Verlorene Welt: Bis vor gut 35 Millionen Jahren gab es zwischen Europa und Asien offenbar einen kleinen dritten Kontinent – Balkanatolia. Diese Landmasse beherbergte eine ganze eigene, exotische Lebenswelt, wie Fossilfunde nahelegen. Erst als wegen einer Eiszeit die Meeresspiegel sanken, entstanden Landbrücken nach Asien und Europa und die Tierwelten vermischten sich. Die Reste von Balkanatolia verschmolzen mit Europa und Vorderasien und bilden heute den Balkan und die Türkei.
Europa hat eine bewegte, von der Drift der Kontinente geprägte Geschichte hinter sich. Seine Landmasse ist aus mehreren Teilstücken verschmolzen, die ursprünglich Bruchstücke anderer Erdplatten waren. Noch in der Kreidezeit war Europa eine Inselwelt, die vom Rest Eurasiens durch Meeresstraßen abgetrennt war. Die anhaltende Norddrift Afrikas schuf zudem nicht nur Gebirge und das Mittelmeer, sondern ließ auch den erst kürzlich entdeckten Urzeit-Kontinent Greater Adria in der Tiefe versinken.

Der große Wandel
Einen weiteren Kontinent-Baustein Europas könnten nun Alexis Licht von der University of Washington in Seattle und ihre Kollegen identifiziert haben. Anstoß für ihre Studie waren Fossilfunde im Balkangebiet und in der Türkei, die nicht zur gängigen Sicht auf die Faunenentwicklung in Europa passten.
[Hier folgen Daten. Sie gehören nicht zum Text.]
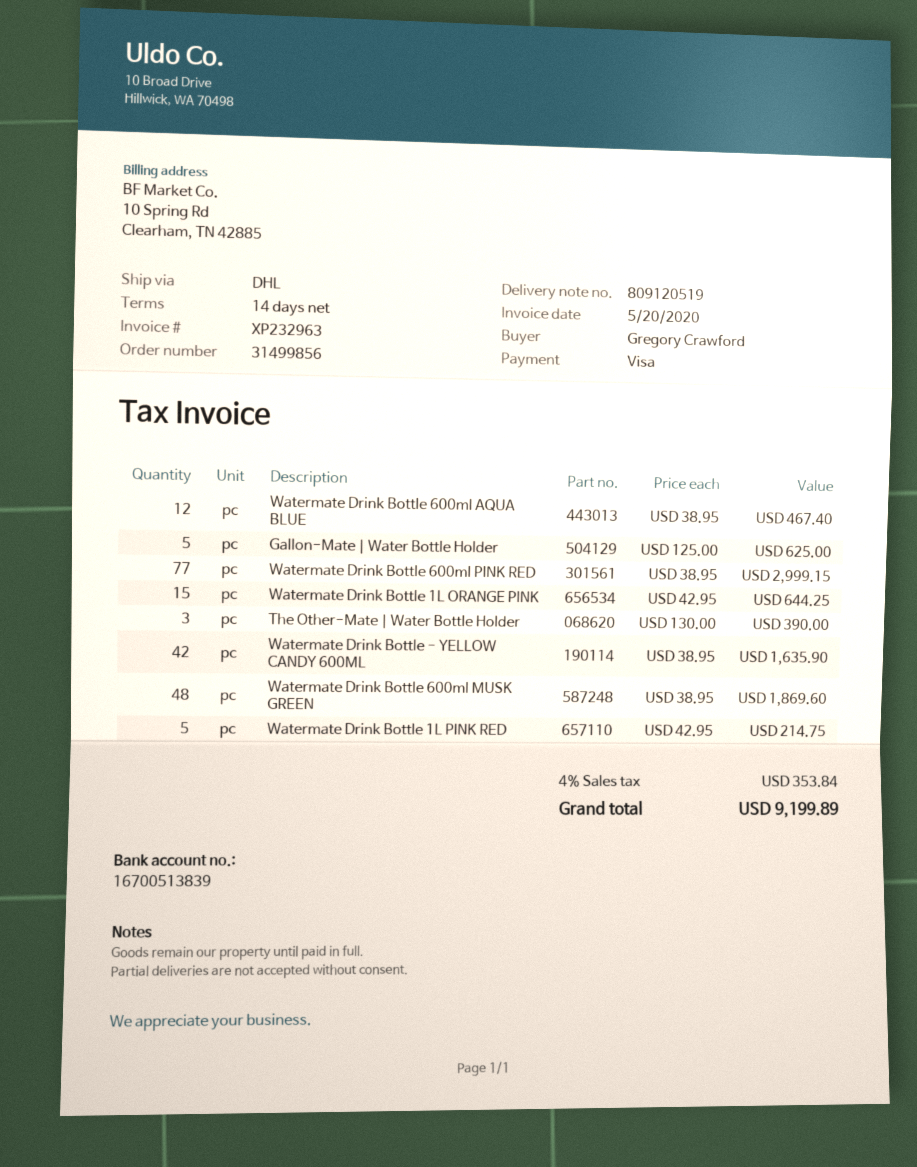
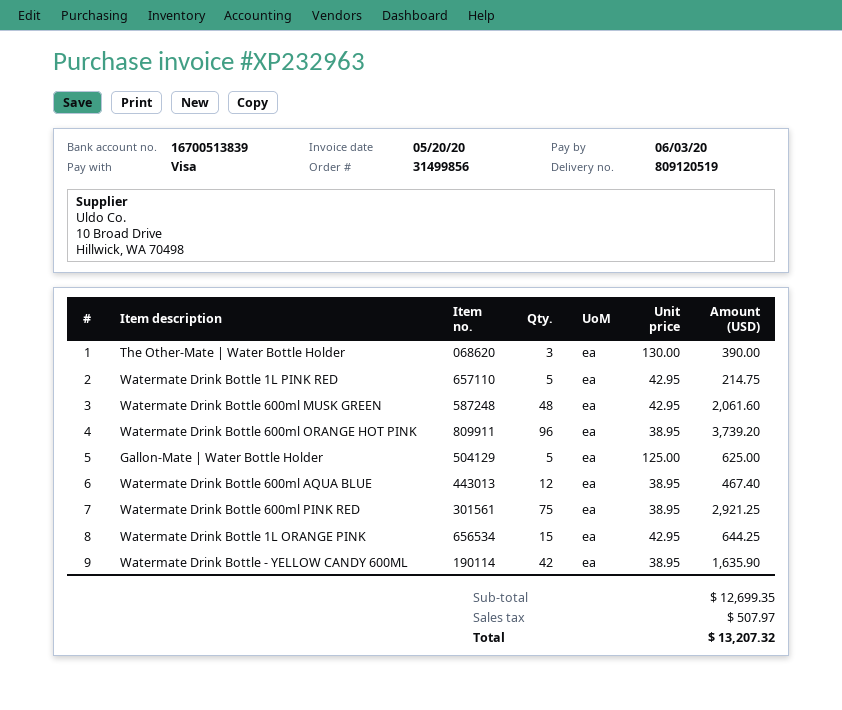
Watermate Drink Bottle 600ml PINK RED: 77 x 38.95 = 2999.15 -> 75 x 38.95 = 2921.25
Watermate Drink Bottle 600ml MUSK GREEN: 48 x 38.95 = 1869.60 -> 48 x 42.95 = 2061.60
Watermate Drink Bottle 600ml ORANGE HOT PINK: none -> 96 x 38.95 = 3739.20
tax: 353.84 -> 507.97
total: 9199.89 -> 13207.32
Nach dieser waren die Tierwelt Asiens und die Westeuropas während des Eozäns bis vor 34 Millionen Jahren durch Meeresstraßen getrennt.
Dann kam der große Wandel: Plötzlich starben viele zuvor endemische Arten in Europa aus und wurden durch eine Vielfalt neu einwandernder asiatischer Wirbeltiere abgelöst, darunter viele Nagetiere und Paarhufer. Das Merkwürdige jedoch: Im Balkangebiet haben Paläontologen schon einige Millionen Jahre vor dem Faunenaustauch dieser „Grande Coupure“ Fossilien asiatischer Tiere gefunden. Einige Fossilien stammten zudem von Tieren, die weder für das damalige Westeuropa noch für Asien typisch waren.